それに対して母さんがわざとらしくため息をする。
「勝手になさい。もう知りませ――」
「ふざけるな! お前ごときになんでそんな言い方をされなきゃならん! 泊まるのはなしだ!」
くそっ、せっかく母さんが許可を出そうとしたのに父さんがダメだった。
言い返したいのは山々だがここは堪える。
「もしそこに泊まるならもうこの家には帰ってこさせないからな!」
そして父さんはミスを犯した。普通はこれを言われたら大人しく家に居るのだろうが、僕はそうならない。
「分かった。もう帰ってこないよ」
それだけ言うと背を向けて歩き出す。許可は取れた。父さんは予想外の返しに何も言えないでいる。
僕は急いで家から出る。扉が閉まるときに少しだけ父さんの姿が見えた。
僕は出来る限り速く走りユグドラシルを目指す。
なんだか頭の中がスッキリしていた。やっと解放される。帰るとしてもそれはしばらく後だ。これからは楽しく暮らせる。やっとだ。やっと解放されたんだ。

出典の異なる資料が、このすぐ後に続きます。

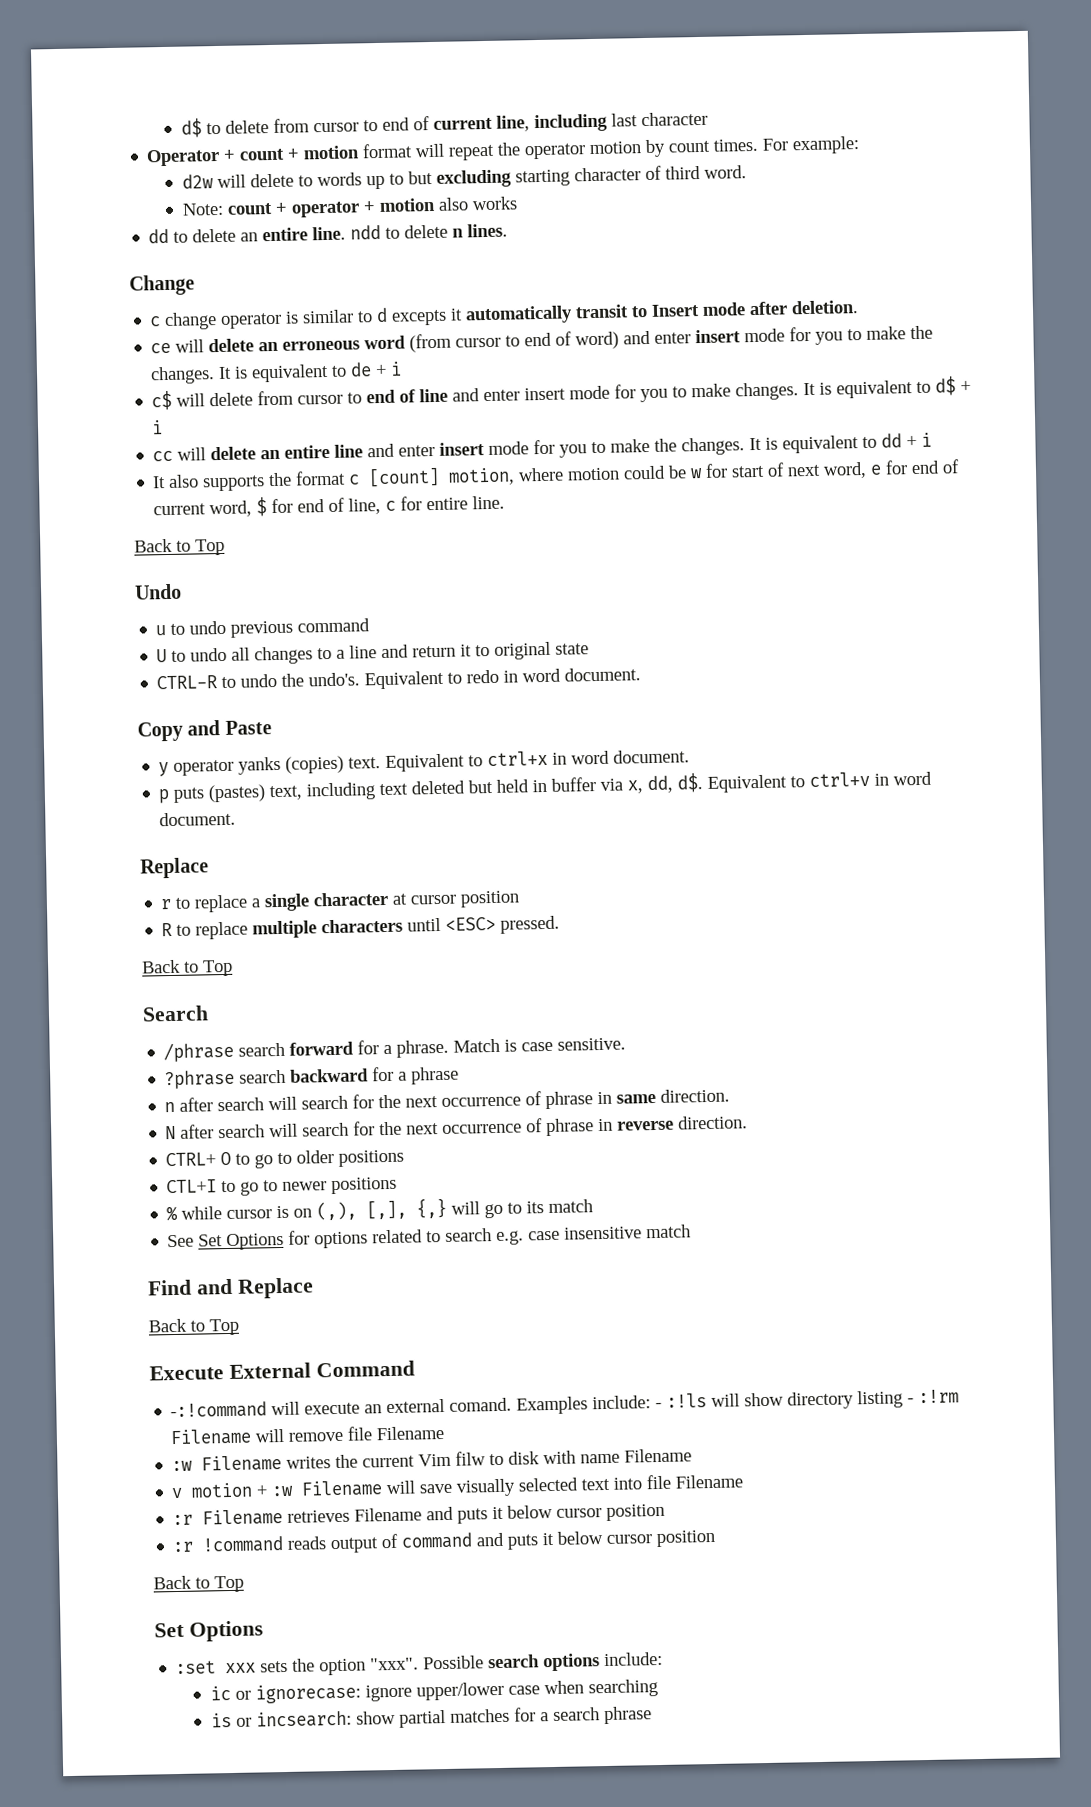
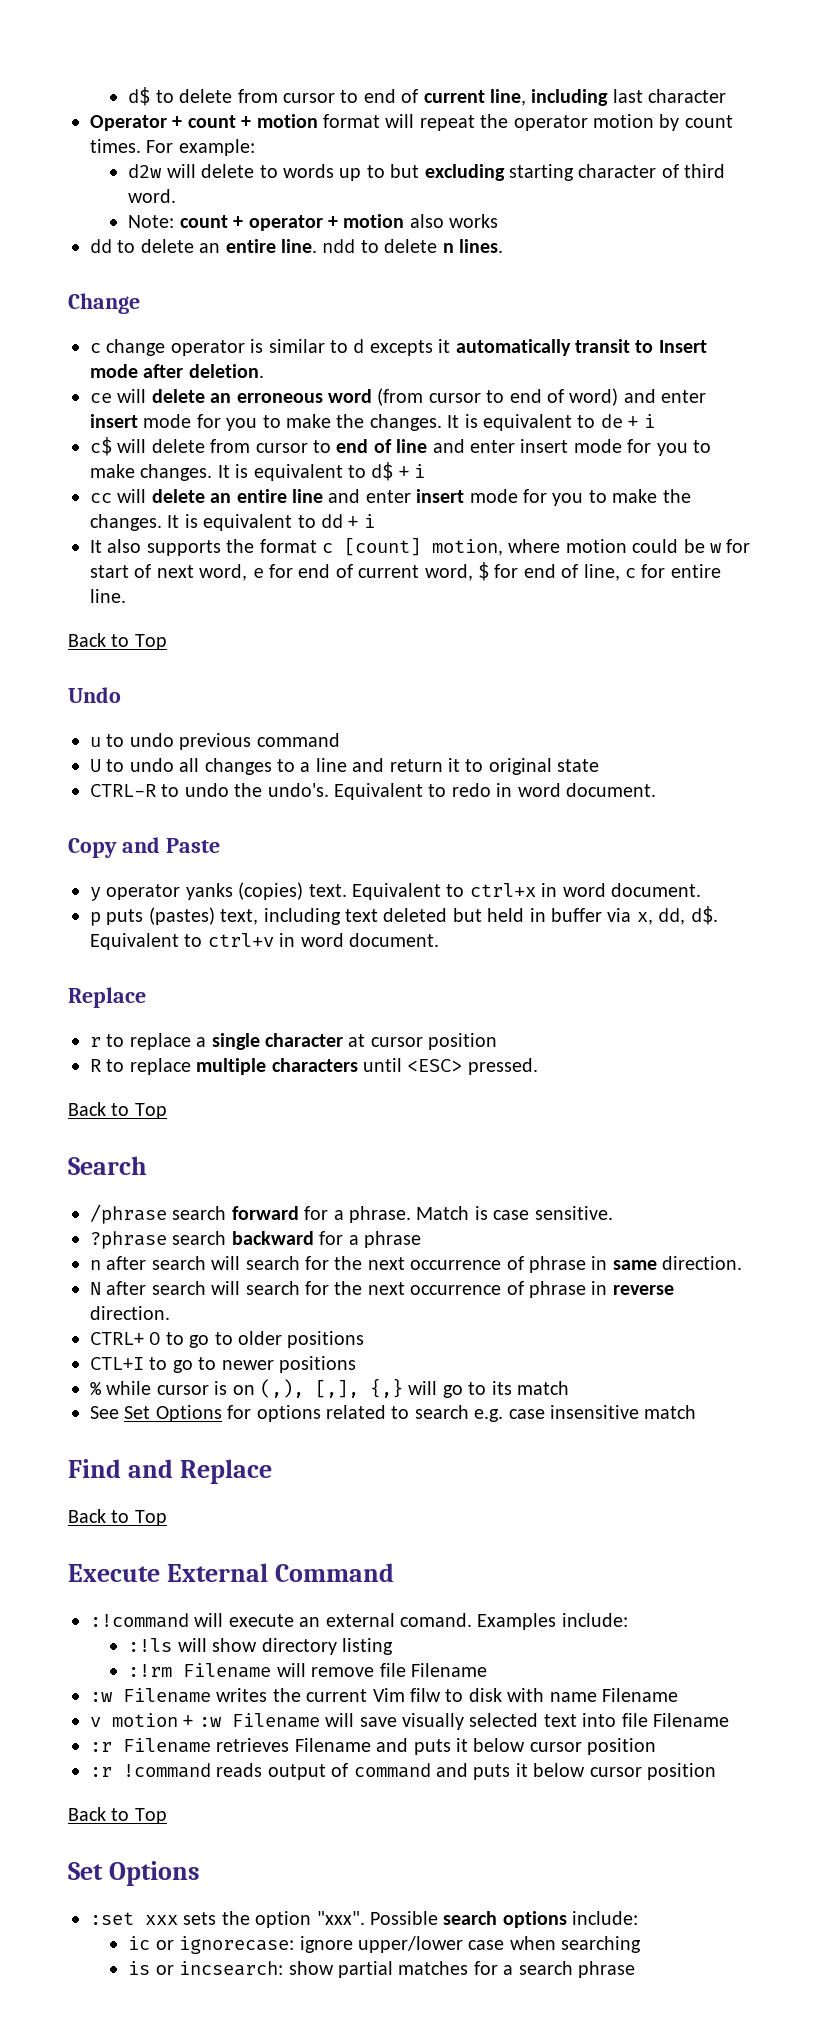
- -:!command will execute an external comand.
+ :!command will execute an external comand.
- Examples include: - :!ls will show directory listing - :!rm Filename will remove file Filename
+ Examples include:
+ :!ls will show directory listing
+ :!rm Filename will remove file Filename

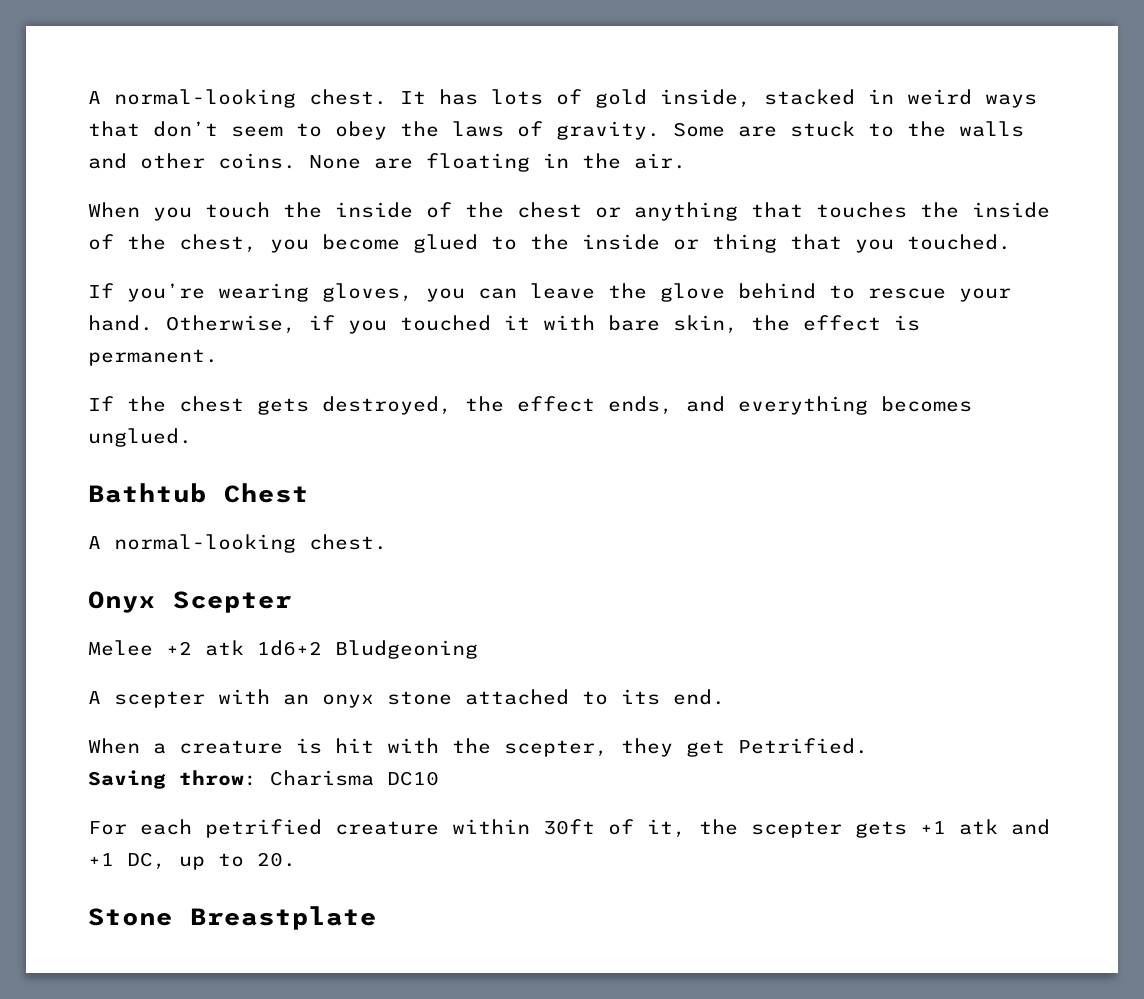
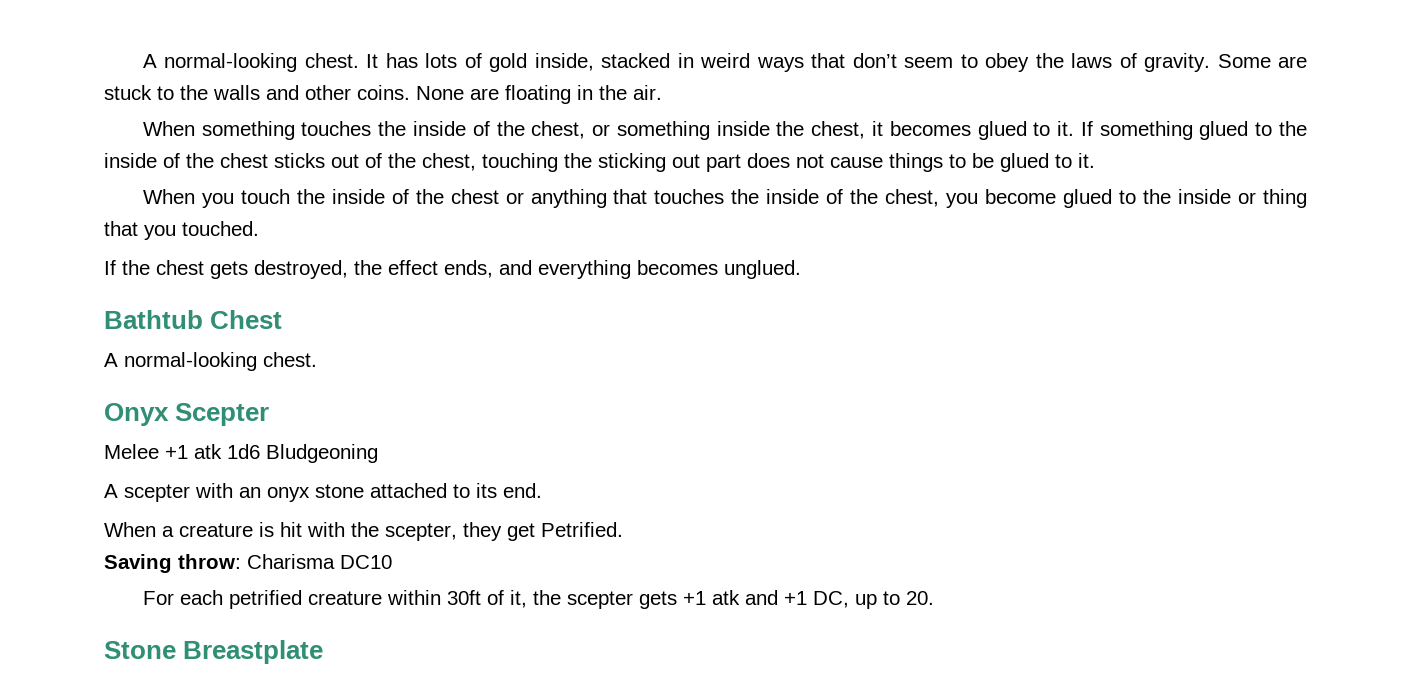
+ When something touches the inside of the chest, or something inside the chest, it becomes glued to it. If something glued to the inside of the chest sticks out of the chest, touching the sticking out part does not cause things to be glued to it.
- If you’re wearing gloves, you can leave the glove behind to rescue your hand. Otherwise, if you touched it with bare skin, the effect is permanent.
- Melee +2 atk 1d6+2 Bludgeoning
+ Melee +1 atk 1d6 Bludgeoning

ユグドラシルに着く頃には息も上がっていたが全然気にならなかった。
「あ、おかえり!」
エレベーターから出ると直ぐに雪が駆け寄って来た。そして士希も歩いてこちらに来る。
「おかえり、どうだった?」
「ただいま。大丈夫、許可は取れたよ。まあ、家に帰らせてもらえないらしいけど」
「それは大丈夫なのか?」
士希が心配そうな顔をするが、そんな心配することじゃない。
「大丈夫だよ。まあ、不安なのは生活用品くらいかな。財布忘れた」
そう言うと士希は首をかしげる。あれ、なんかおかしいなこと言った?
「和真、もう給料全部使ったのか?」
「給料?」
何それ初耳。うん、初耳なんだけどなんか聞いたことある気がする。なんでだろ? 忘れていただけだからです。
「一番最初に言ったはずだけど……忘れてた?」
「ごめん、あの時は色々考えてて完全に忘れてた」
そうだ、初めてここに来た時にアンノウンとかの説明が終わった後に聞かされたな。
確か、ユグドラシル専用のATMみたいなのがあるんだった。そこで自分の魔力を機械に少し注ぐと誰か確認して自分の口座が使えるようになるんだったはずだ。
とりあえず士希に、だったよね? と確認する。
「そうだよ。まだ使ったことないなら2000万円はあるよ」
「え、そんなに?」
「うん、一月1000万円で五月からだからね。支払いは月末だからもうすぐ今月分が入るよ。」
そういえば国際組織ってことを忘れてた……。
「本当はもう少し給料を増やしてほしいんだけどこれ以上は無理って言われちゃってね。ごめんね」
「いえ十分です。ありがとうございます」
これで遊んで暮らせる。もう何も怖くない。